I’m feeling the effects of the scotch and notice the ice swish in her tumbler.  I admire the length of her nails.  All that’s missing is a Virginia Slim between her fingers.  I grin and slightly lean forward, encouraging her to continue.

“Do you know a lot about them?  Cemeteries?”  I ask.

With a slight hiccup she begins, “I used to give guided tours at Graceland Cemetery on the north side of the city,” she says.  Her wispy shirt becomes wing-like as her arms bend at the elbows.

“Anyone who was anyone is buried there.”  Her gaze looks across the lawn and my eyes follow, wondering what she sees.

“It’s one of the coolest cemeteries in the world,” her face draws back to mine.

“If you’re into that sort of thing.” she says.  “You should visit sometime.”

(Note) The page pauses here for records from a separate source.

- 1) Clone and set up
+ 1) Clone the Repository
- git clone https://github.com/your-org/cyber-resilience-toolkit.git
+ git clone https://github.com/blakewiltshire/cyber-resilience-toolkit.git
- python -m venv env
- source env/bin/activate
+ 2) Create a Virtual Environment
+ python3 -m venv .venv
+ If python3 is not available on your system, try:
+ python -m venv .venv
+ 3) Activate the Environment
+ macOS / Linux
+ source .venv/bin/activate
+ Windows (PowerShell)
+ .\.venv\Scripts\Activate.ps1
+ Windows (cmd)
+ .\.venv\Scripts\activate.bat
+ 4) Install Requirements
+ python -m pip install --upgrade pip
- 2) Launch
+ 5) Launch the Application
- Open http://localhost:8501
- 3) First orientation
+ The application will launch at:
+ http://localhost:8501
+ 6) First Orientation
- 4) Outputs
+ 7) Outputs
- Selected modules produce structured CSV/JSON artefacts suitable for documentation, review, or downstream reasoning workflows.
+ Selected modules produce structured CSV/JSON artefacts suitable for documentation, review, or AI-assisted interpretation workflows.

Is she for real? Her suggestion is intriguing.  You wouldn’t have to worry about it being crowded. How very 2020. 

The gentleman has wandered off and we hear him call, “Found her!”

She prances over to where he is standing.  Looking down he says, “This is my mom, and here are her two cats.  Right alongside her.”

My husband and I are motionless, staring straight ahead.  No need to say a word, we know what the other is thinking.

This night has picked up speed, and I’m enjoying the entertainment from our new companions.

“Do you folks live here in town?”  the man asks, returning to the car.

“No,” I respond casually, finishing my scotch.  “My parents are buried here.  Although,” I ponder, “we can’t find them, I think they moved without telling us.”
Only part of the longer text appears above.